Tom Trbojevic (AAP Image/Dave Hunt)
Roar Rookie
11th July, 2016
20

For the past eight seasons, the NRL’s National Youth Competition (NYC) has been at the vanguard of junior player development. The new broadcast rights deal will, however, bring an end to the competition responsible for identifying and facilitating the games most promising under-20 talent.

The competition has long found censure in regards to its substandard quality. Scorelines are a case in point. Many concede that in a majority of cases the NYC leaves players ill-equipped and unprepared for the rigours of the big time in the NRL – particularly in regards to defensive structures and general toughness.

The concern is that these defensive inadequacies will filter into the first-grade arena and infect its superlative standard.
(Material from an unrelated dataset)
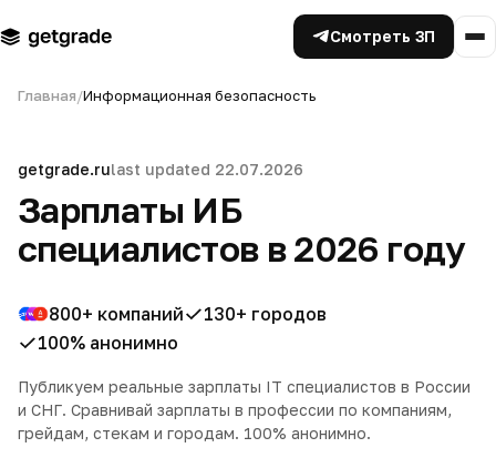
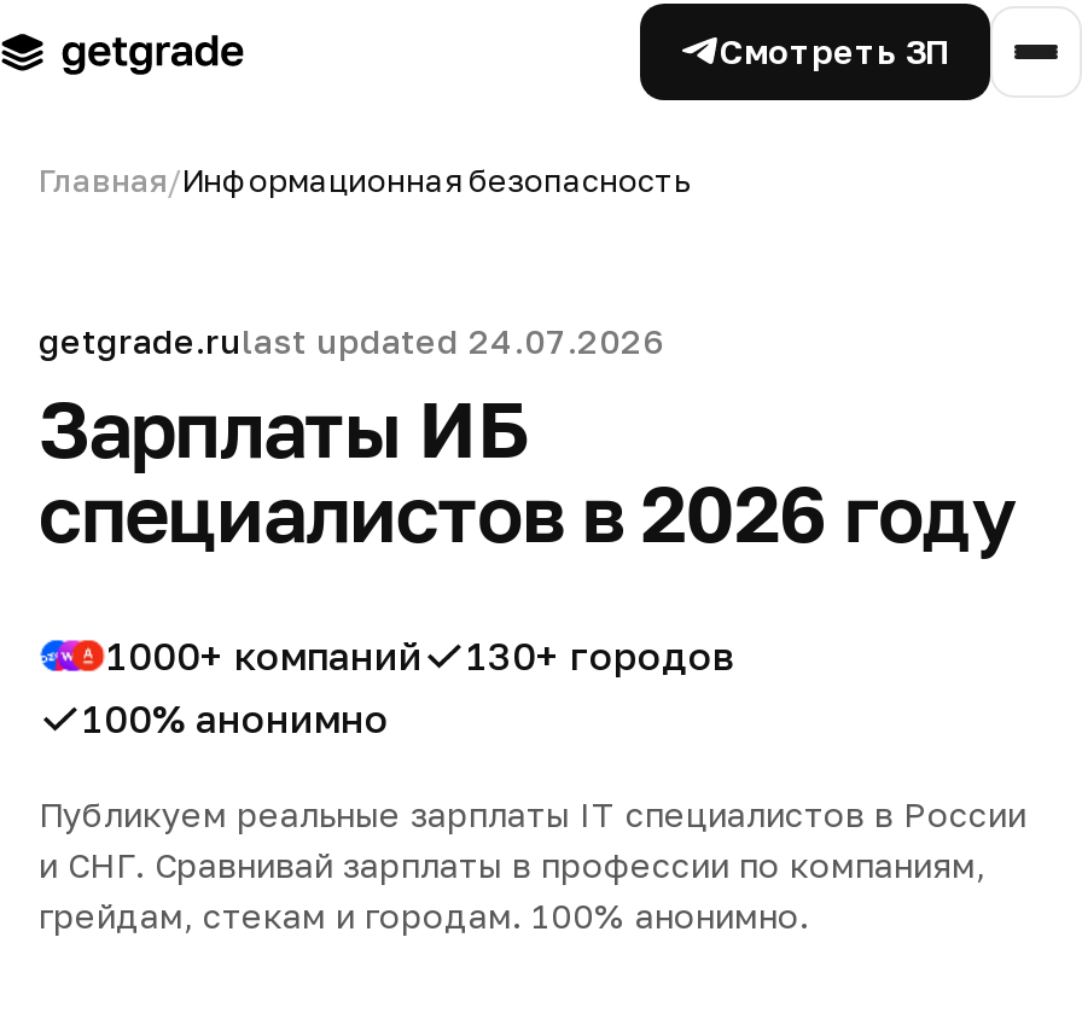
[18,160,303,179] getgrade.rulast updated 22.07.2026 -> [39,320,664,361] getgrade.rulast updated 24.07.2026
[49,303,327,325] 800+ компаний 130+ городов -> [106,631,734,680] 1000+ компаний 130+ городов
Game quality aside, the financial burden on both the NRL and its subsidiaries is arguably the greatest drawback of the NYC. Exorbitant running costs associated with interstate travel and accommodation, not to mention player and staff wages, are significant financial blows for NRL clubs to incur, particularly given that the competition offers little return on investment, monetarily speaking. Television and sponsorships are the only viable sources of income.

Finance and player development have become mutually exclusive in the NYC, effectuating a catch-22 situation for NRL clubs. In this case, without a short-term investment in the under-20s, the long-term gain of a talented youngster retained in the wings for first-grade is forfeited. This is a hefty fee to pay for an investment fraught with instability, particularly in an age of market volatility and third party agreements.

Keeping a player resolute to a club’s mantra in the face of a large pay rise is especially difficult for a club with little capital inflow. A 2015 report revealed that clubs such as the Newcastle Knights and Gold Coast Titans were ranked 12th and 13th respectively in terms of developing the greatest number of first-grade players from the NYC.

Unremunerative investments have unearthed further complications for the NYC. For a long period of time, an investment in the under-20s was nugatory and counterproductive for clubs like the Melbourne Storm. They yielded very few players directly from the NYC, as their under-20s side churned out players for the Cronulla Sharks and its NSW Cup affiliate across the opening six years of the competition. Instances of this nature have dramatically reduced over the past few seasons.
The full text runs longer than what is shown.